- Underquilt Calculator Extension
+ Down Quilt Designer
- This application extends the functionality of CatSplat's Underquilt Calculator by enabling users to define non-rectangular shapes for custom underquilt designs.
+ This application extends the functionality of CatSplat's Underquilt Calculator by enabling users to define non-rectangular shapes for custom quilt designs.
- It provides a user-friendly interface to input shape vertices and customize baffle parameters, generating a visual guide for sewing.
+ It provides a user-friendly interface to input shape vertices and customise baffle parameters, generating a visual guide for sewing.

───

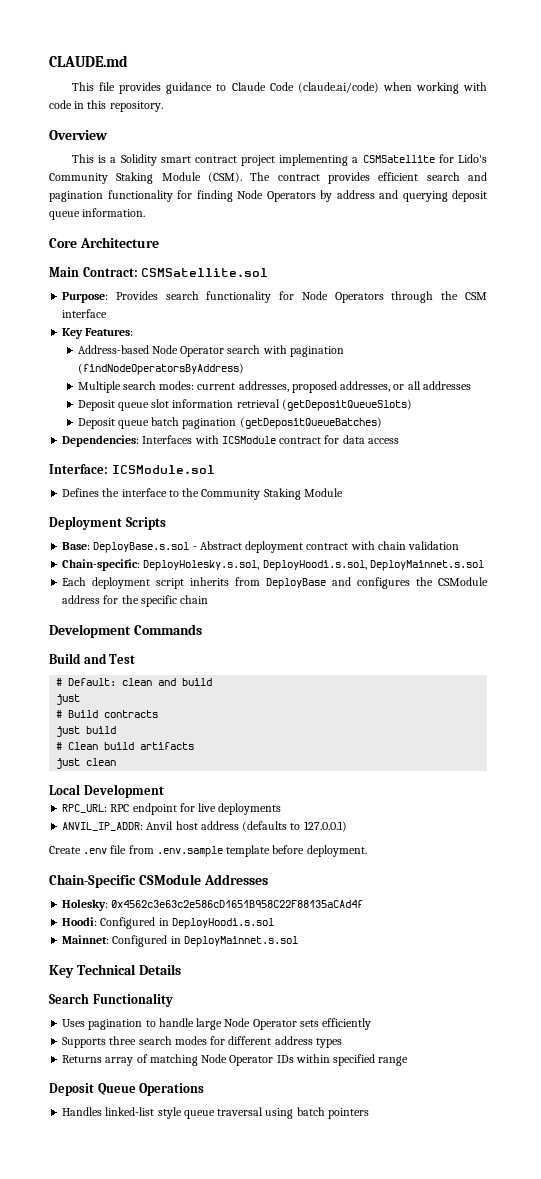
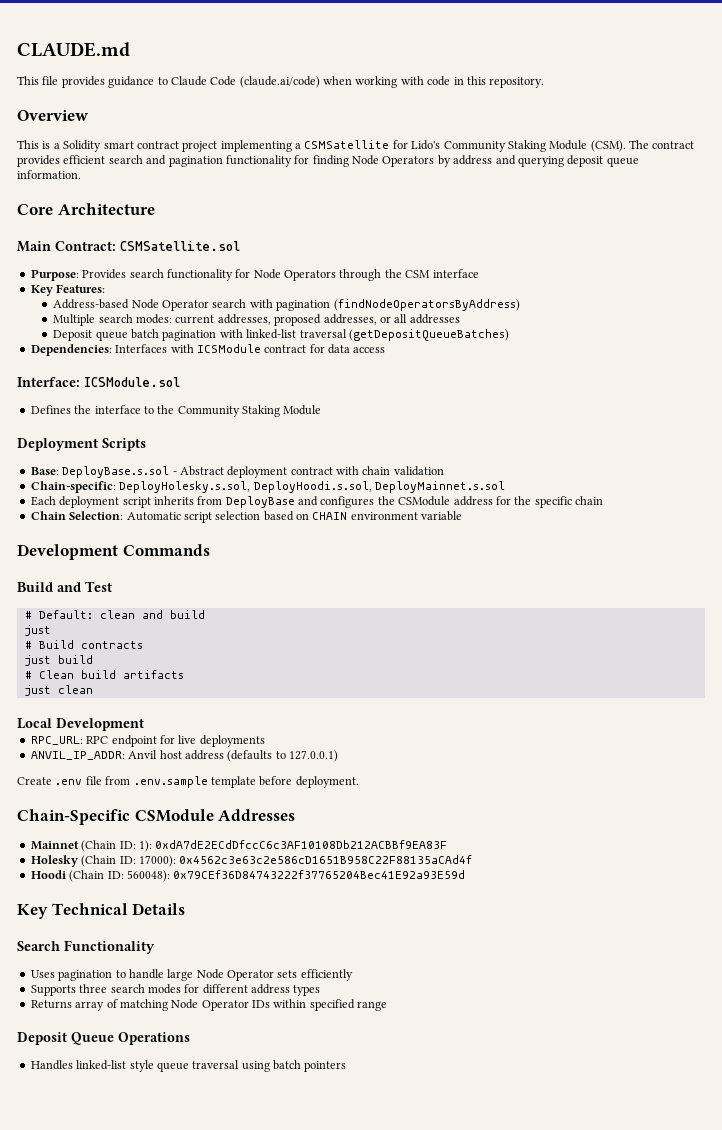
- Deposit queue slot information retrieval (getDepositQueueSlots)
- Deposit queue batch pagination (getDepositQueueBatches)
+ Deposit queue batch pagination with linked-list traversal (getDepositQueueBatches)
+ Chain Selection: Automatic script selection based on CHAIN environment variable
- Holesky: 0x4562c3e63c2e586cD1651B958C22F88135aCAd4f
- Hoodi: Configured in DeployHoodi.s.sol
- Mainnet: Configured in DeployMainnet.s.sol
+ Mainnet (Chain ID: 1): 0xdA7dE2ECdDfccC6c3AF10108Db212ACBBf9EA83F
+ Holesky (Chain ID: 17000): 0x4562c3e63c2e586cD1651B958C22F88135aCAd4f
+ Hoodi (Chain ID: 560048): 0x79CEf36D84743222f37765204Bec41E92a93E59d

───

Give the count of lines in the listing that hold the word "guide", and nothing else.

▶ Answer for the task: 2